*** Records provided

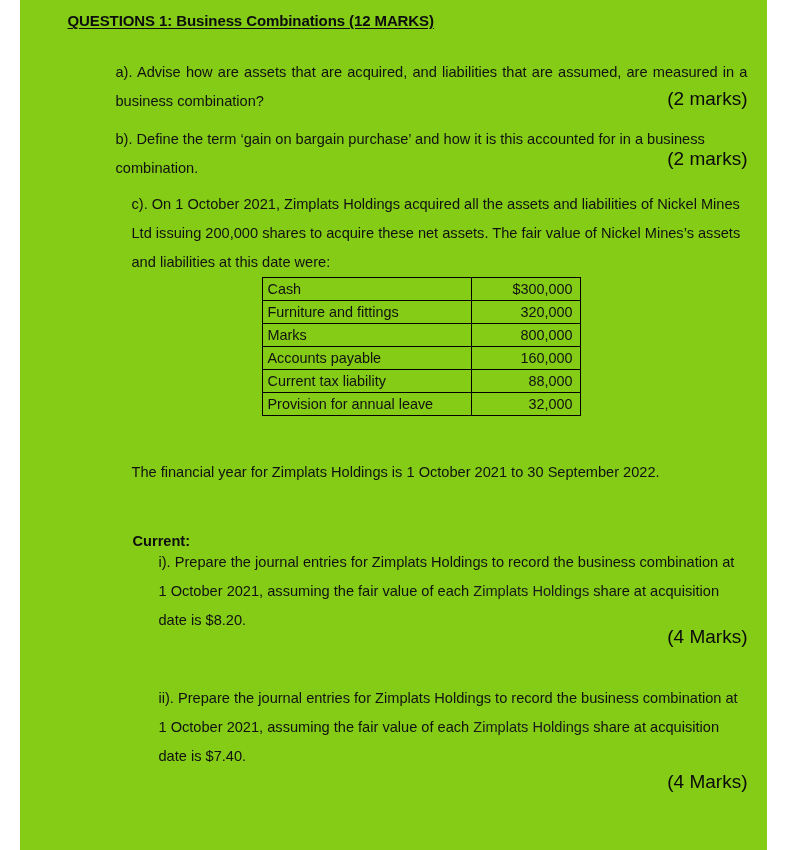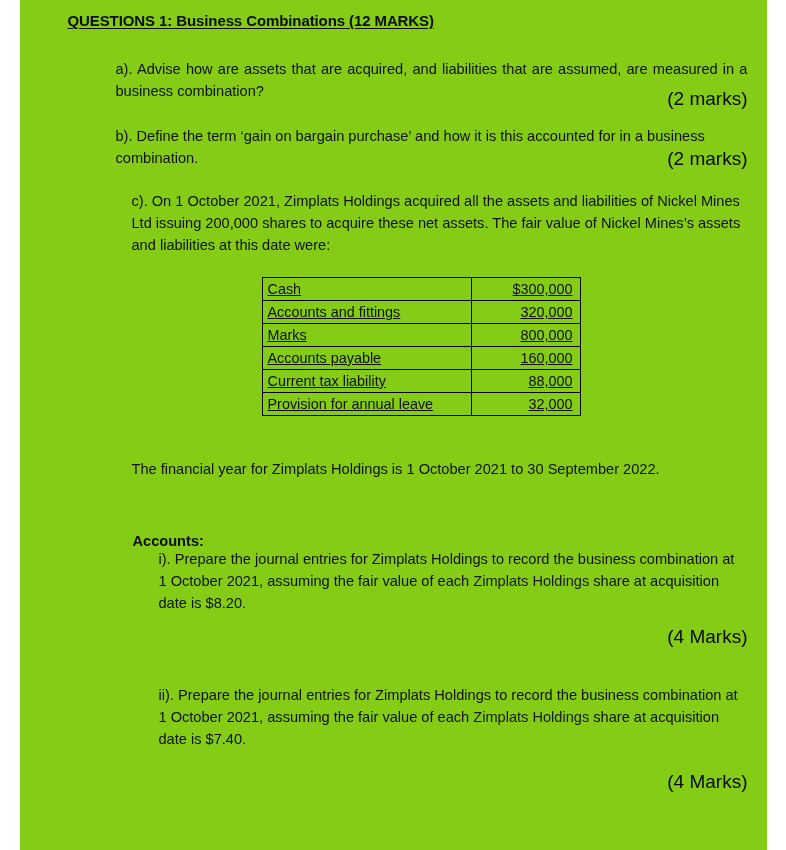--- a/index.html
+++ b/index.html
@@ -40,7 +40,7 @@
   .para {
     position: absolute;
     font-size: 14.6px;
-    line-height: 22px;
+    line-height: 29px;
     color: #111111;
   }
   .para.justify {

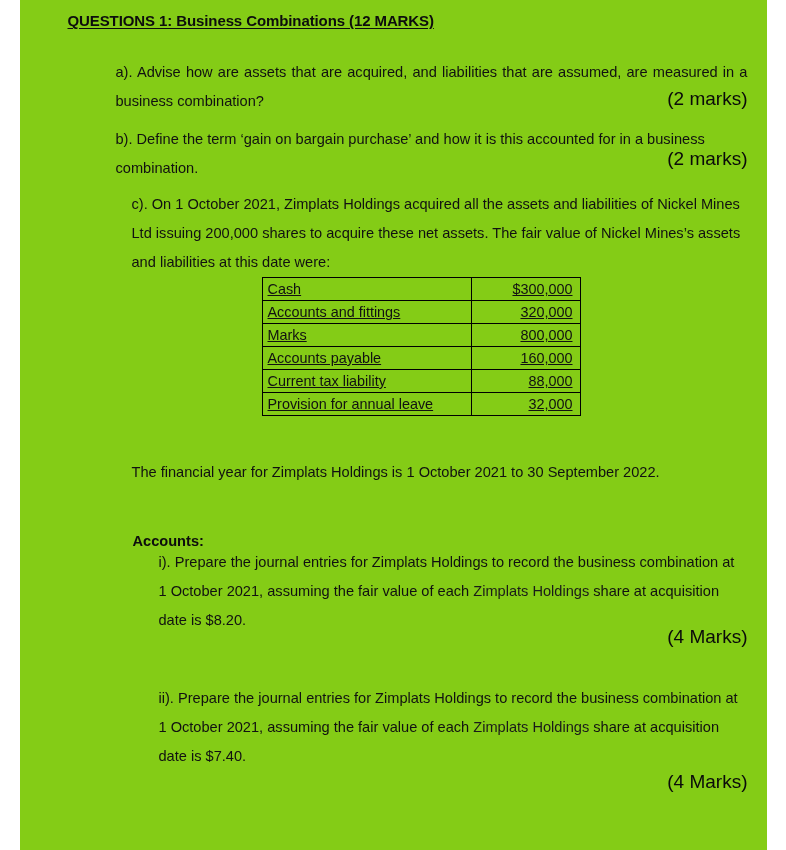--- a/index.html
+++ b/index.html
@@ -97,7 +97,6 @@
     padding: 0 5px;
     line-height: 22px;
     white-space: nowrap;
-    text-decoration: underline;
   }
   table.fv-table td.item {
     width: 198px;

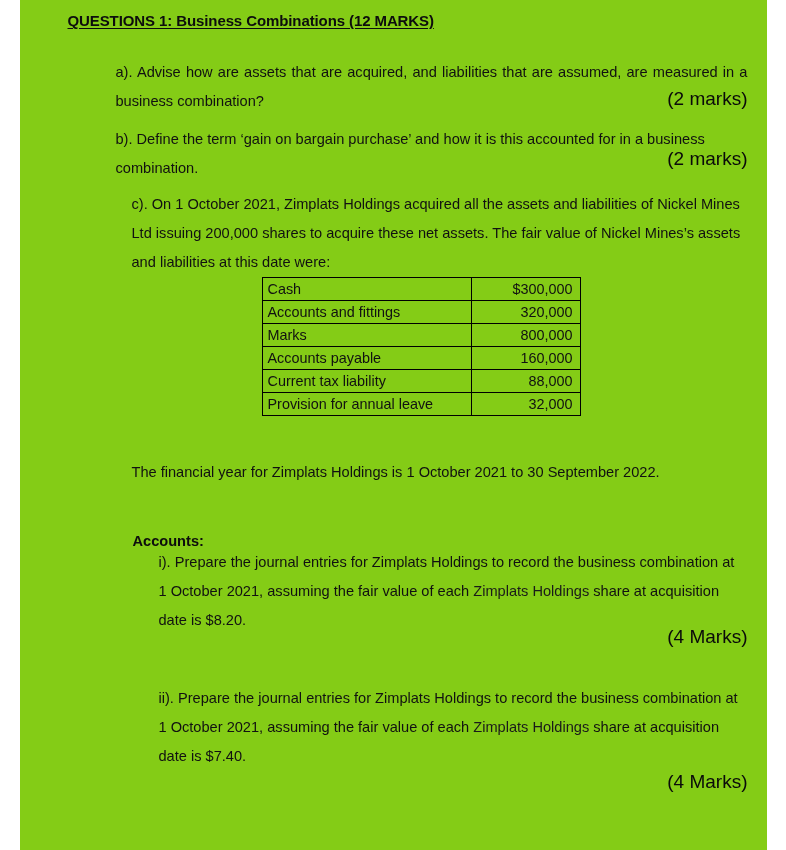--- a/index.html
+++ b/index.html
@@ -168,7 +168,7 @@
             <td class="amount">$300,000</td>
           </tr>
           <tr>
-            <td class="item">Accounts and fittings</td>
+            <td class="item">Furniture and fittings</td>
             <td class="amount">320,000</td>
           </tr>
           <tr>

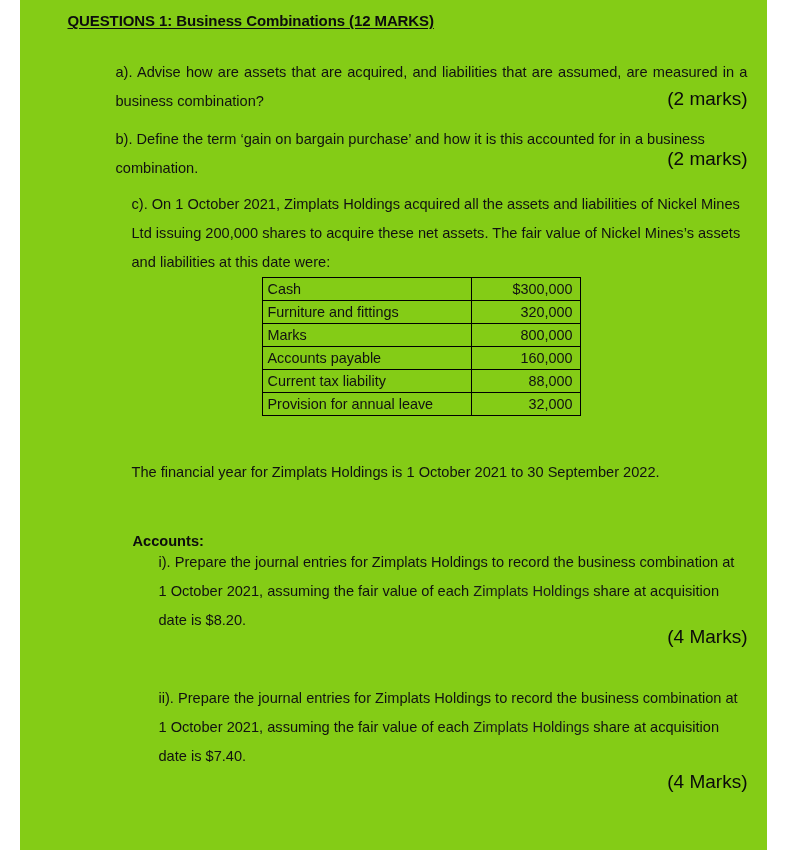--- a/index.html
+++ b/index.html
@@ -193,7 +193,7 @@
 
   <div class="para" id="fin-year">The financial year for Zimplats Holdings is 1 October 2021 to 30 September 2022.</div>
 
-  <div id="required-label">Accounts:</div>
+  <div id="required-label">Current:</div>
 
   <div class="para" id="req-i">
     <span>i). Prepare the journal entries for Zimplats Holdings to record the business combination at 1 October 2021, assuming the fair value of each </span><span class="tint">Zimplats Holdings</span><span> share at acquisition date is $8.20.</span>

******
*** Records provided

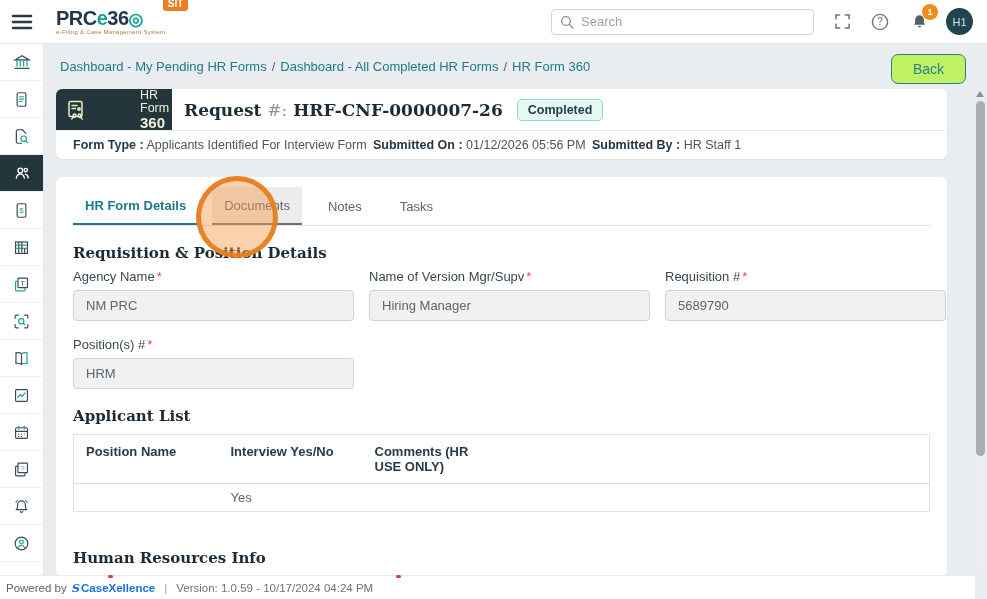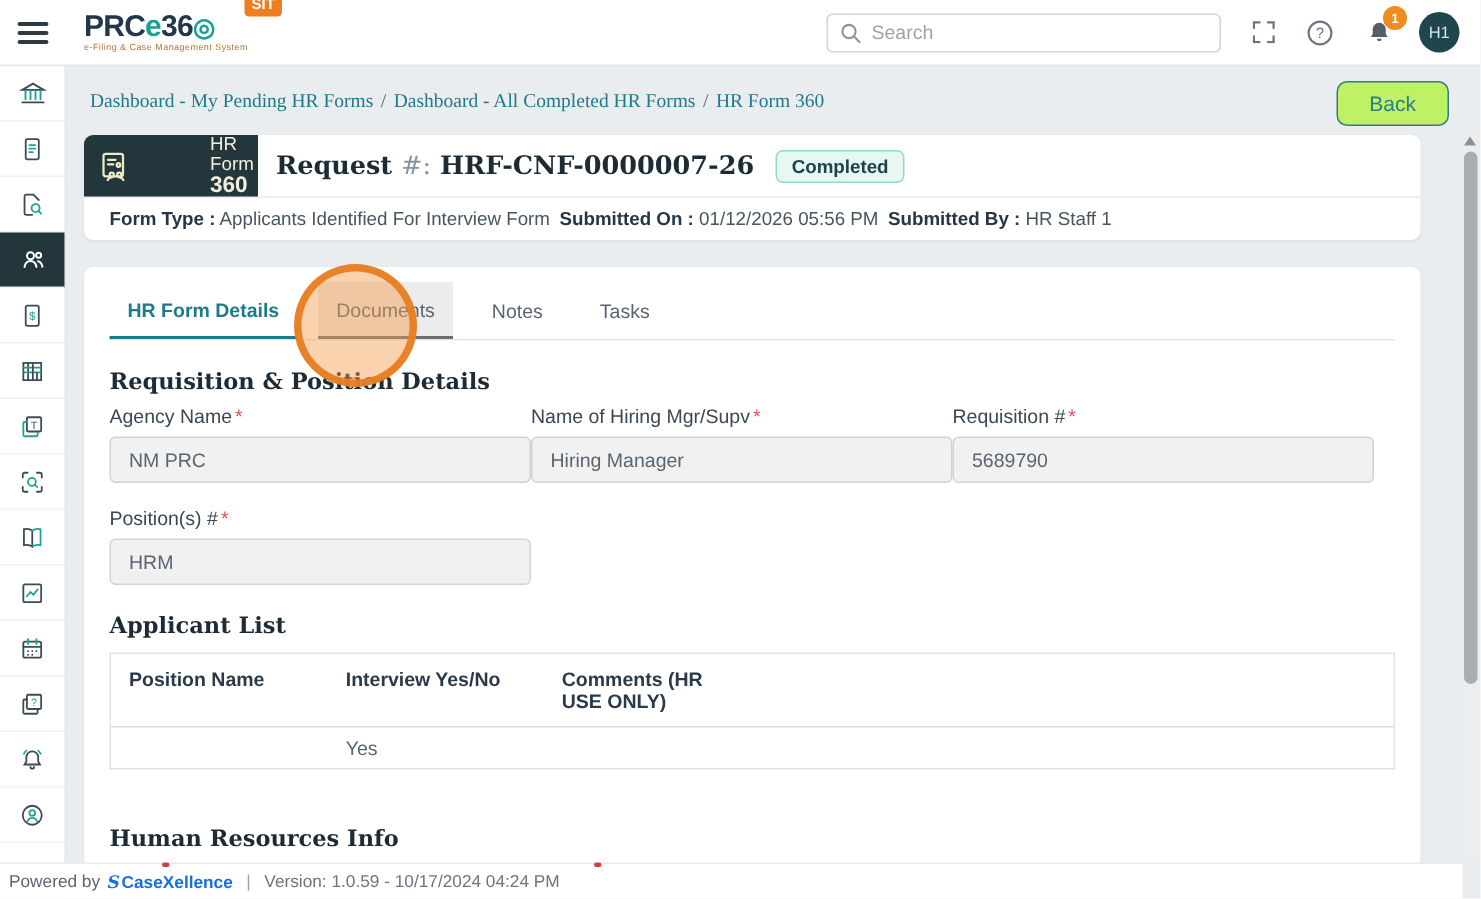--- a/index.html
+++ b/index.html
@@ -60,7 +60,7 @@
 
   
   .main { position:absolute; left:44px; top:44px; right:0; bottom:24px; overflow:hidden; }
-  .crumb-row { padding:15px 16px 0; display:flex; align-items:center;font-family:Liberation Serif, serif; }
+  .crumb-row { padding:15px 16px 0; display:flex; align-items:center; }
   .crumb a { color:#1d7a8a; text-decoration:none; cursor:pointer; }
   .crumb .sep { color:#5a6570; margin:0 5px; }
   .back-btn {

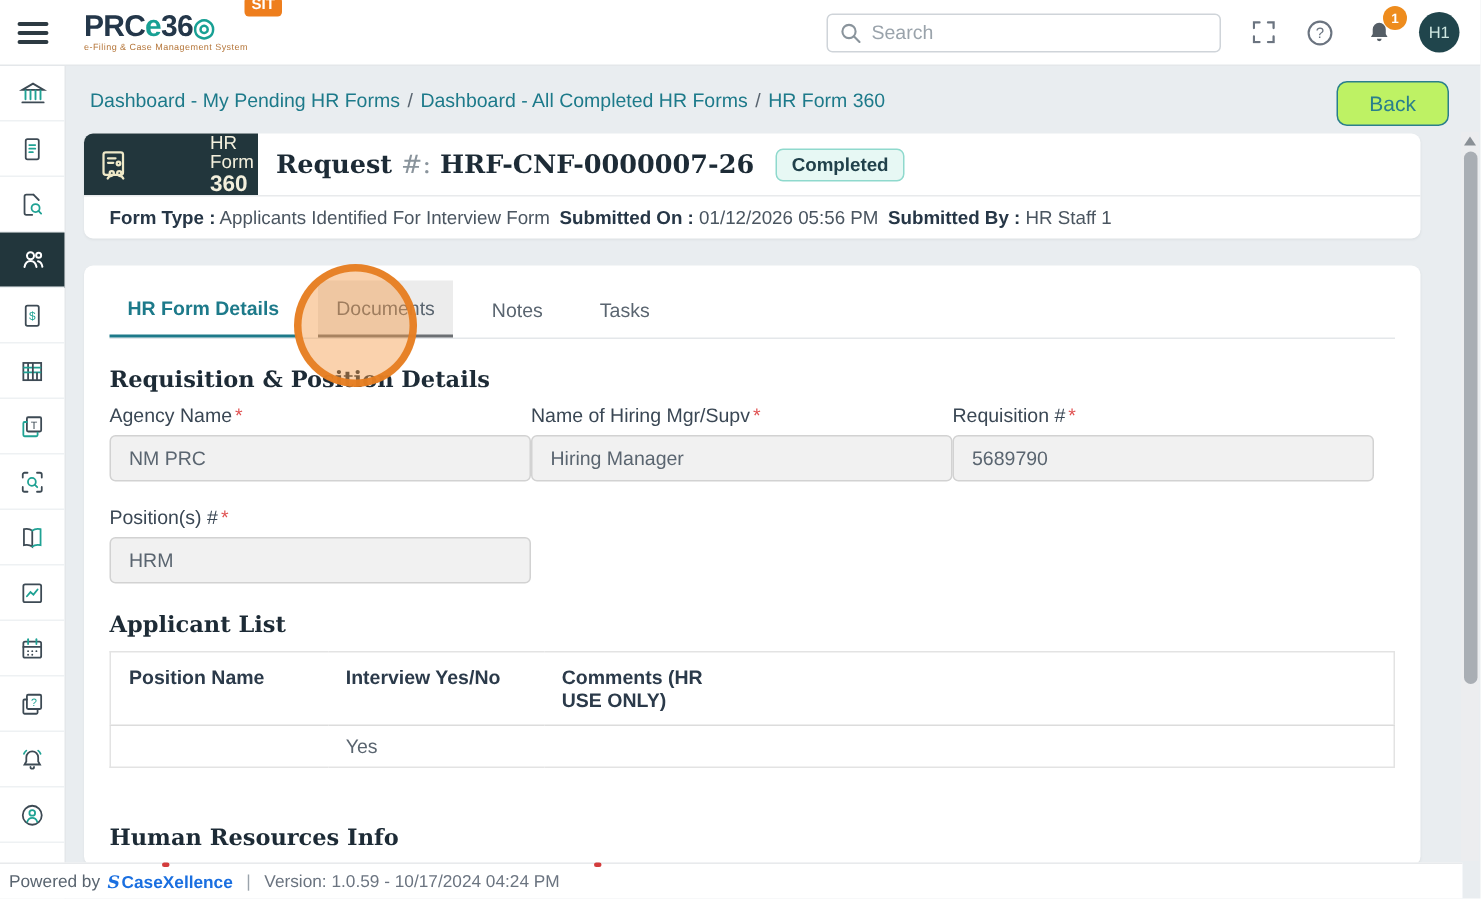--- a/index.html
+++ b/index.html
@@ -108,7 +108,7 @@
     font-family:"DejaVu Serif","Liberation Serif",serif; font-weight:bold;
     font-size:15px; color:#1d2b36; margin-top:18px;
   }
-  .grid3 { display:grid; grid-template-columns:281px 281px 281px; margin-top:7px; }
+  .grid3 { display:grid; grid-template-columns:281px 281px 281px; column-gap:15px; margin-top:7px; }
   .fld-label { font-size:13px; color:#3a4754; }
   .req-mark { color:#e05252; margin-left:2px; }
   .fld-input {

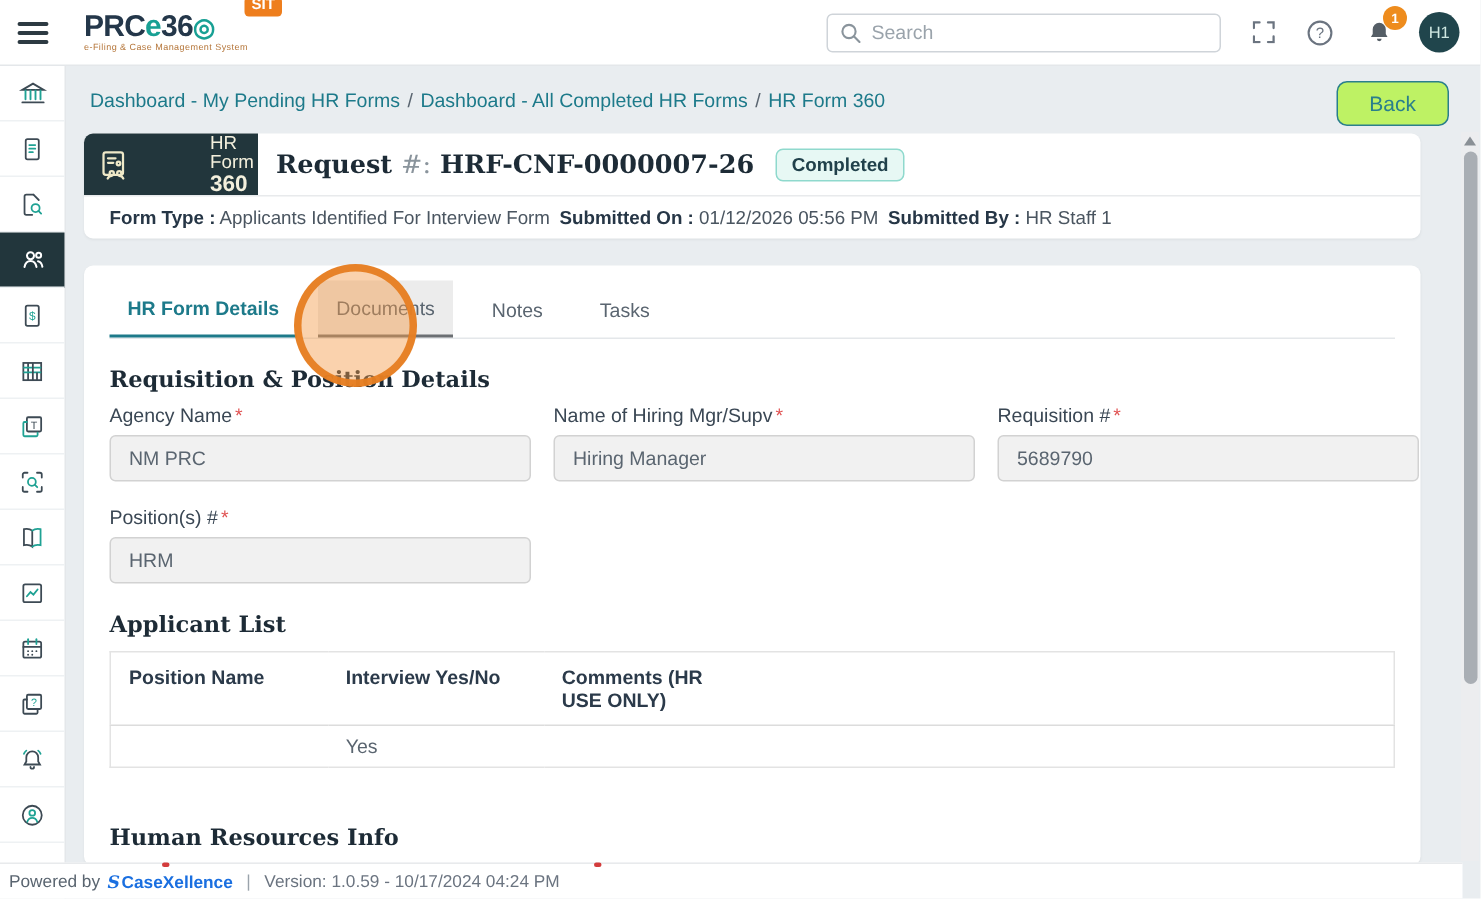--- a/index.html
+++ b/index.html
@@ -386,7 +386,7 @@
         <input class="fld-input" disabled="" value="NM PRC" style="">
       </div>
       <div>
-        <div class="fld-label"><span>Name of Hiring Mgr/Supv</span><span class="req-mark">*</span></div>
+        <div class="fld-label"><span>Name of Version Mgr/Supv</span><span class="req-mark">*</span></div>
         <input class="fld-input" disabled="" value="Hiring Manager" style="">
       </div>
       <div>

******

• [Problem to work on]:
Using the listing, copy every line where the word "left" shows up.

• [Answer below]:
   .main { position:absolute; left:44px; top:44px; right:0; bottom:24px; overflow:hidden; }
   .req-mark { color:#e05252; margin-left:2px; }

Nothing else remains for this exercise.